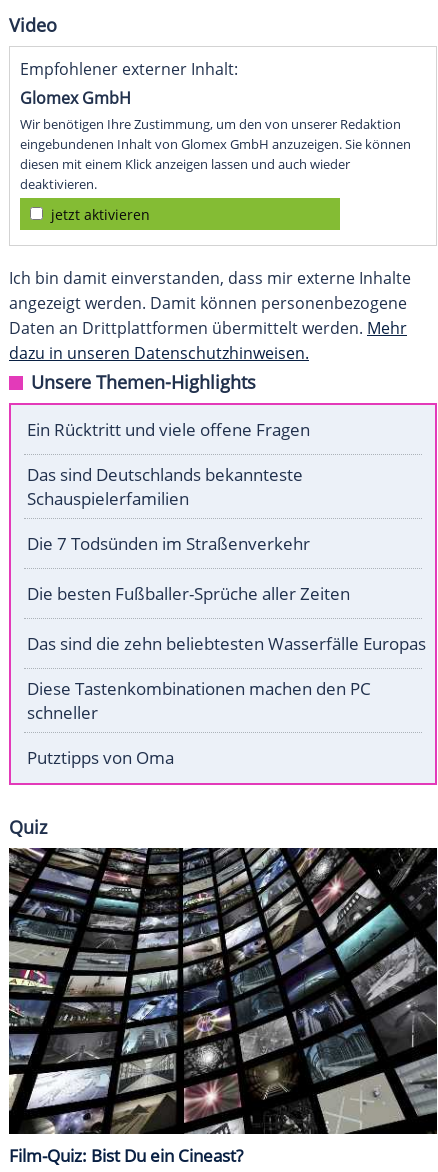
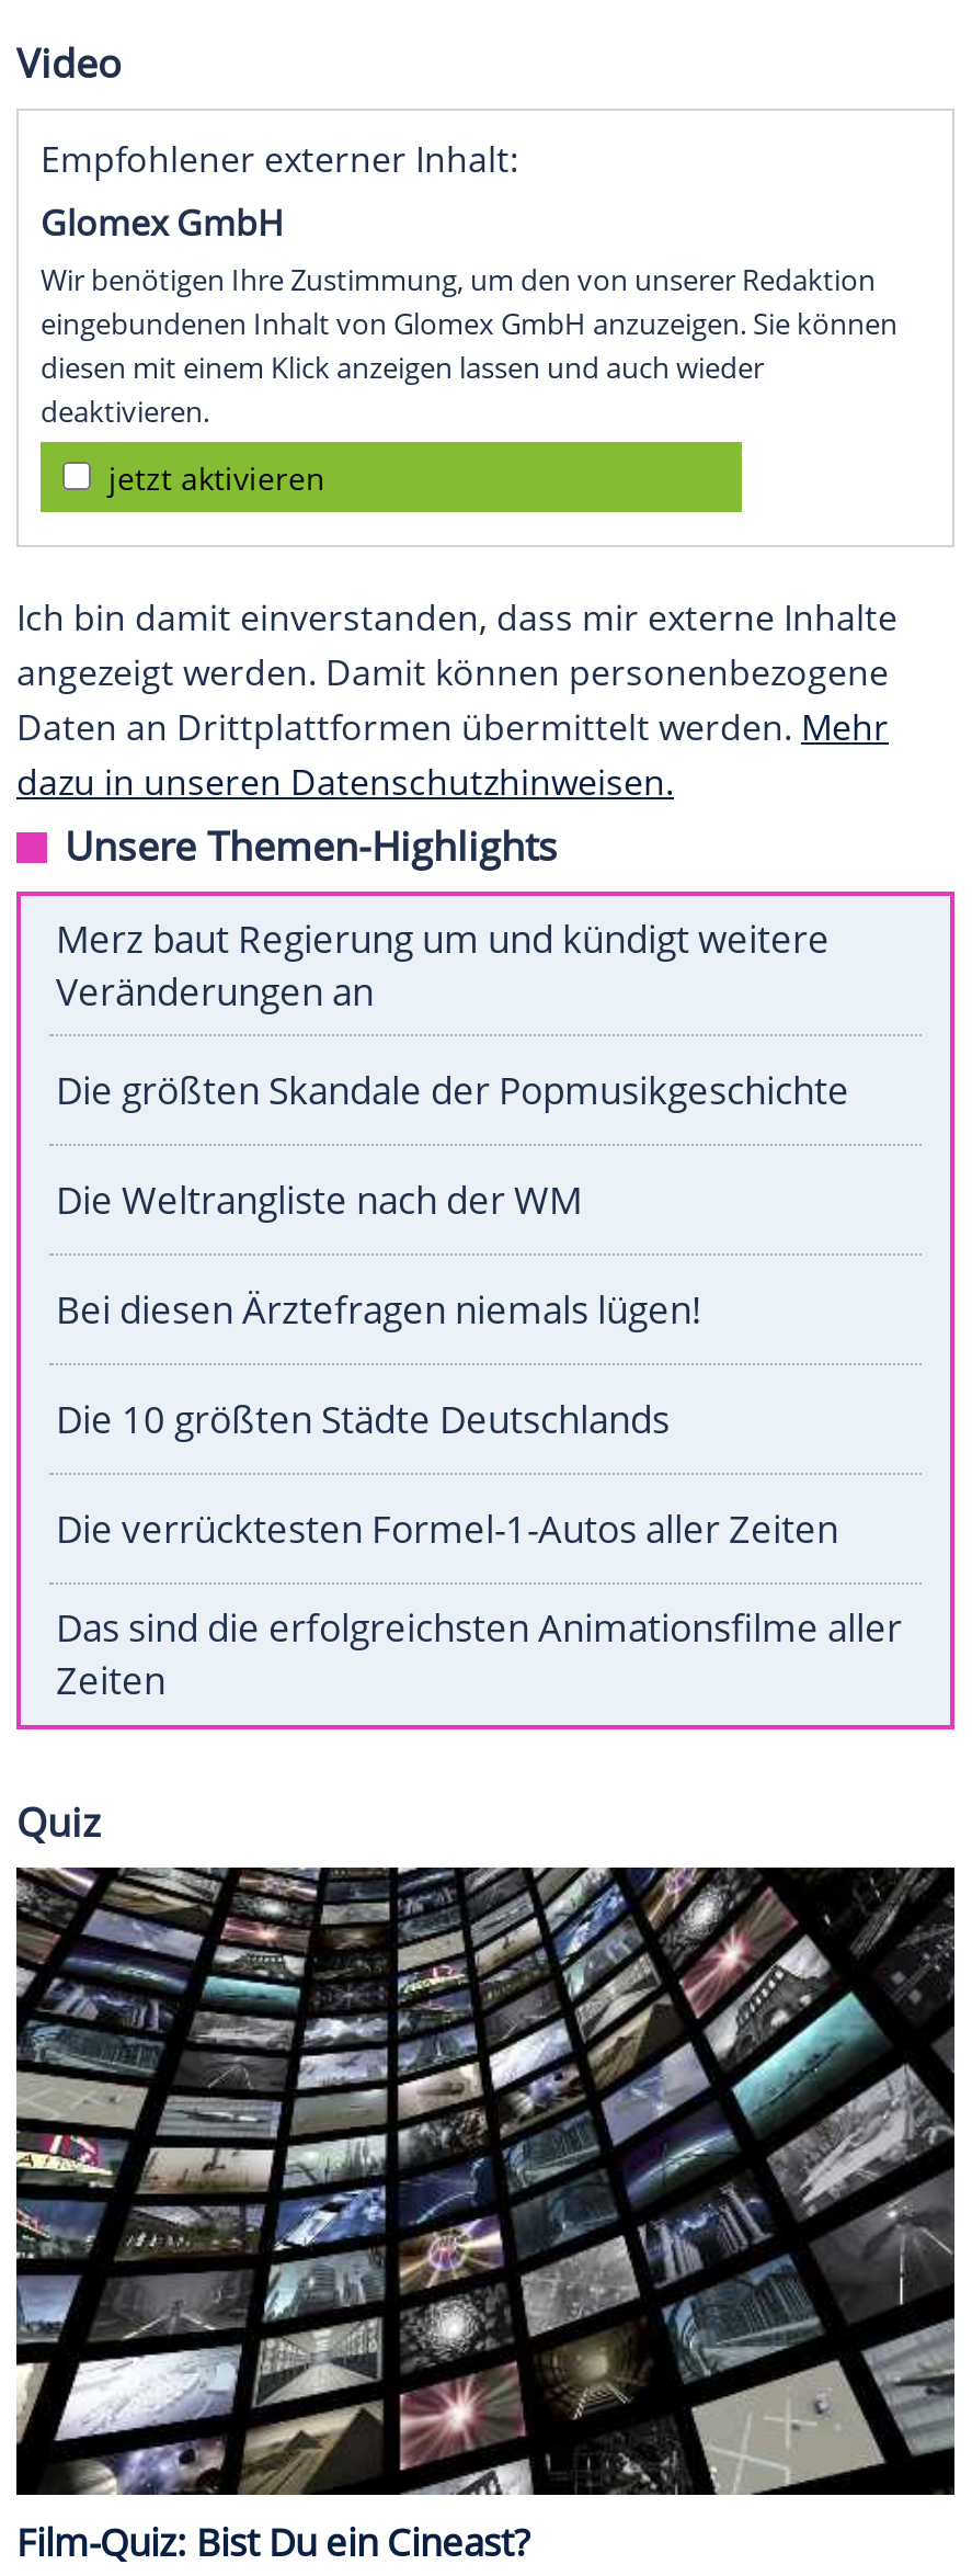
[27,418,310,441] Ein Rücktritt und viele offene Fragen -> [56,914,830,1017] Merz baut Regierung um und kündigt weitere | Veränderungen an
[27,463,303,510] Das sind Deutschlands bekannteste | Schauspielerfamilien -> [56,1065,849,1116] Die größten Skandale der Popmusikgeschichte
[27,532,310,555] Die 7 Todsünden im Straßenverkehr -> [56,1175,582,1226] Die Weltrangliste nach der WM
[27,582,350,605] Die besten Fußballer-Sprüche aller Zeiten -> [56,1285,702,1335] Bei diesen Ärztefragen niemals lügen!
[27,632,426,655] Das sind die zehn beliebtesten Wasserfälle Europas -> [56,1394,670,1445] Die 10 größten Städte Deutschlands
[27,677,371,724] Diese Tastenkombinationen machen den PC | schneller -> [56,1504,838,1555] Die verrücktesten Formel-1-Autos aller Zeiten
[27,746,174,769] Putztipps von Oma -> [56,1603,902,1706] Das sind die erfolgreichsten Animationsfilme aller | Zeiten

Exercise directions >>
The entries above are to be printed again word for word, with every picture removed.

Answer to this exercise >>
[27,418,310,441] Ein Rücktritt und viele offene Fragen -> [56,914,830,1017] Merz baut Regierung um und kündigt weitere | Veränderungen an
[27,463,303,510] Das sind Deutschlands bekannteste | Schauspielerfamilien -> [56,1065,849,1116] Die größten Skandale der Popmusikgeschichte
[27,532,310,555] Die 7 Todsünden im Straßenverkehr -> [56,1175,582,1226] Die Weltrangliste nach der WM
[27,582,350,605] Die besten Fußballer-Sprüche aller Zeiten -> [56,1285,702,1335] Bei diesen Ärztefragen niemals lügen!
[27,632,426,655] Das sind die zehn beliebtesten Wasserfälle Europas -> [56,1394,670,1445] Die 10 größten Städte Deutschlands
[27,677,371,724] Diese Tastenkombinationen machen den PC | schneller -> [56,1504,838,1555] Die verrücktesten Formel-1-Autos aller Zeiten
[27,746,174,769] Putztipps von Oma -> [56,1603,902,1706] Das sind die erfolgreichsten Animationsfilme aller | Zeiten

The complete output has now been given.